Lo “scannacristiani” Giovanni Brusca ha raccontato che non solo la trattativa ci fu, ma che furono anzi molteplici, con diversi oggetti e protagonisti, la più importante delle quali (almeno tra quelle di sua conoscenza) è quella portata avanti dal boss Totò Riina con i carabinieri del Ros. Il pentito, che per primo parlò del papello con le richieste alle istituzioni a cui il capomafia corleonese avrebbe subordinato la fine della strategia stragista, ha poi raccontato di avere saputo da Riina che tra i soggetti che nel tempo avevano mostrato interesse a dialogare con Cosa nostra c’erano, oltre all’ex sindaco di Palermo Vito Ciancimino, il senatore del Pdl Marcello Dell’Utri e il leader della Lega Umberto Bossi. Brusca poi ha ribadito che fra l’87 e l’88 Cosa nostra, su indicazione di Riina, avrebbe votato per il Psi e in particolare per Claudio Martelli.

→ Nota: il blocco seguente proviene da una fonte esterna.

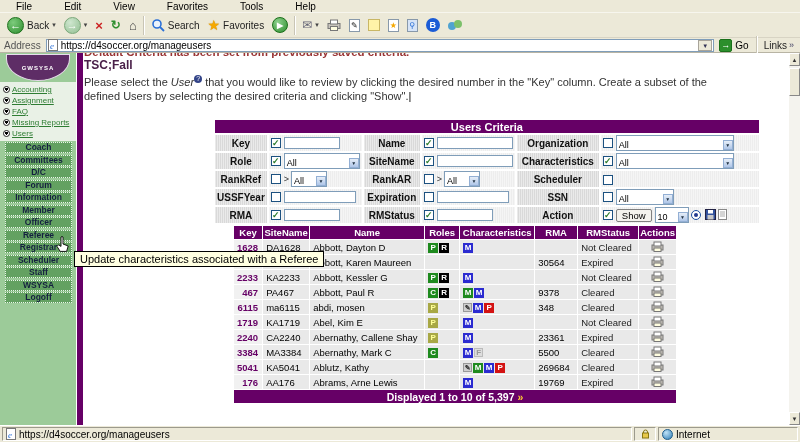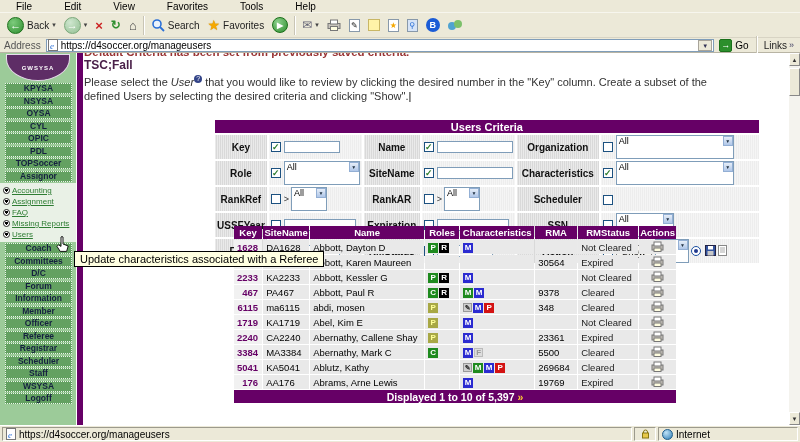--- a/index.html
+++ b/index.html
@@ -80,21 +80,21 @@
   .tcaret{font-weight:normal;color:#000;}
   
   #criteria{position:absolute;left:213px;top:65px;border-spacing:2px;table-layout:fixed;font-size:10px;}
   #criteria .hd{background:#660066;color:#fff;font-weight:bold;font-size:11px;text-align:center;height:13px;padding:0;}
   .dither{background-image:repeating-linear-gradient(90deg,rgba(255,255,255,.45) 0 1px,transparent 1px 2px);}
   td.lbl{background-color:#D9D9D9;font-weight:bold;text-align:center;color:#111;height:14px;padding:0 2px;}
   td.ctl{background-color:#EDEDED;padding:0 2px;white-space:nowrap;}
   .cb{display:inline-block;width:10px;height:10px;background:#fff;border:1px solid #1C5180;font-size:9px;
     line-height:9px;color:#2A7A2A;text-align:center;vertical-align:middle;margin-right:3px;font-weight:bold;}
   .tin{display:inline-block;height:12px;background:#fff;border:1px solid #7F9DB9;vertical-align:middle;}
-  .sel{display:inline-flex;height:24px;background:#fff;border:1px solid #7F9DB9;align-items:flex-start;
+  .sel{display:inline-flex;height:16px;background:#fff;border:1px solid #7F9DB9;align-items:flex-end;
     vertical-align:middle;font-size:9px;}
   .sel .v{flex:1;padding:0 2px;overflow:hidden;}
   .sel .ar{width:10px;height:10px;background:linear-gradient(#E6EEF8,#AFC6E8);border:1px solid #93AFD4;
     font-size:5px;line-height:9px;text-align:center;color:#234;flex:0 0 auto;}
   .xbtn{display:inline-block;height:13px;padding:0 5px;background:#F4F3EE;border:1px solid #808080;
     border-radius:2px;font-size:9.5px;line-height:11px;vertical-align:middle;margin-right:3px;}
   .rad{width:10px;height:10px;border-radius:50%;border:1px solid #1C4FA1;background:#fff;display:inline-block;
     position:relative;vertical-align:middle;margin:0 2px;}
   .rad::after{content:"";position:absolute;left:2px;top:2px;width:4px;height:4px;border-radius:50%;background:#223A8F;}
   .optxt{font-size:9px;margin-right:2px;color:#333;}
@@ -227,30 +227,20 @@
     <span>Links</span>
     <span class="chev">»</span>
   </span>
 </div>
 
 <div id="viewport">
 
   <div id="sidebar">
     <div class="logo">
         <span>GWSYSA</span>
-      </div>
-    <div id="side-top">
-        <div class="side-btn">KPYSA</div>
-        <div class="side-btn">NSYSA</div>
-        <div class="side-btn">OYSA</div>
-        <div class="side-btn">CYL</div>
-        <div class="side-btn">OPIC</div>
-        <div class="side-btn">PDL</div>
-        <div class="side-btn">TOPSoccer</div>
-        <div class="side-btn">Assignor</div>
       </div>
     <div class="side-links">
         <div class="side-link-row">
           <span class="ball"></span>
           <a class="side-link">Accounting</a>
         </div>
         <div class="side-link-row">
           <span class="ball"></span>
           <a class="side-link">Assignment</a>
         </div>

Brusca ha poi parlato di un altro tentativo di “dialogo” con lo Stato avviato nei mesi di marzo-aprile del 1992, prima quindi della strage di Capaci. Per spingere lo Stato a scendere a patti con Cosa nostra, insieme all’ex bandito della Mucciatella Paolo Bellini e al mafioso Nino Gioè, poi morto suicida in carcere, Brusca aveva già parlato dell’idea di colpire i monumenti storici. Bellini, piccolo criminale, alias Roberto Da Silva “esperto di opere d’arte” avrebbe avuto spesso rapporti coi boss, fatto recuperare quadri rubati ai carabinieri, e commissionato furti alla mafia. Gioè gli avrebbe chiesto cosa sarebbe successo se “un giorno la torre di Pisa non fosse più esistita” e lui avrebbe risposto che “la città sarebbe stata messa in ginocchio”.
Le dichiarazioni di Brusca da un lato confermano l’esistenza di una trattativa tra Stato e mafia con al centro l’omicidio Borsellino. Dall’altra allargano lo spettro dei convolgimenti politici con accuse tutte da verificare. La coltre di fumo attorno alla strage di via D’Amelio resta spessa.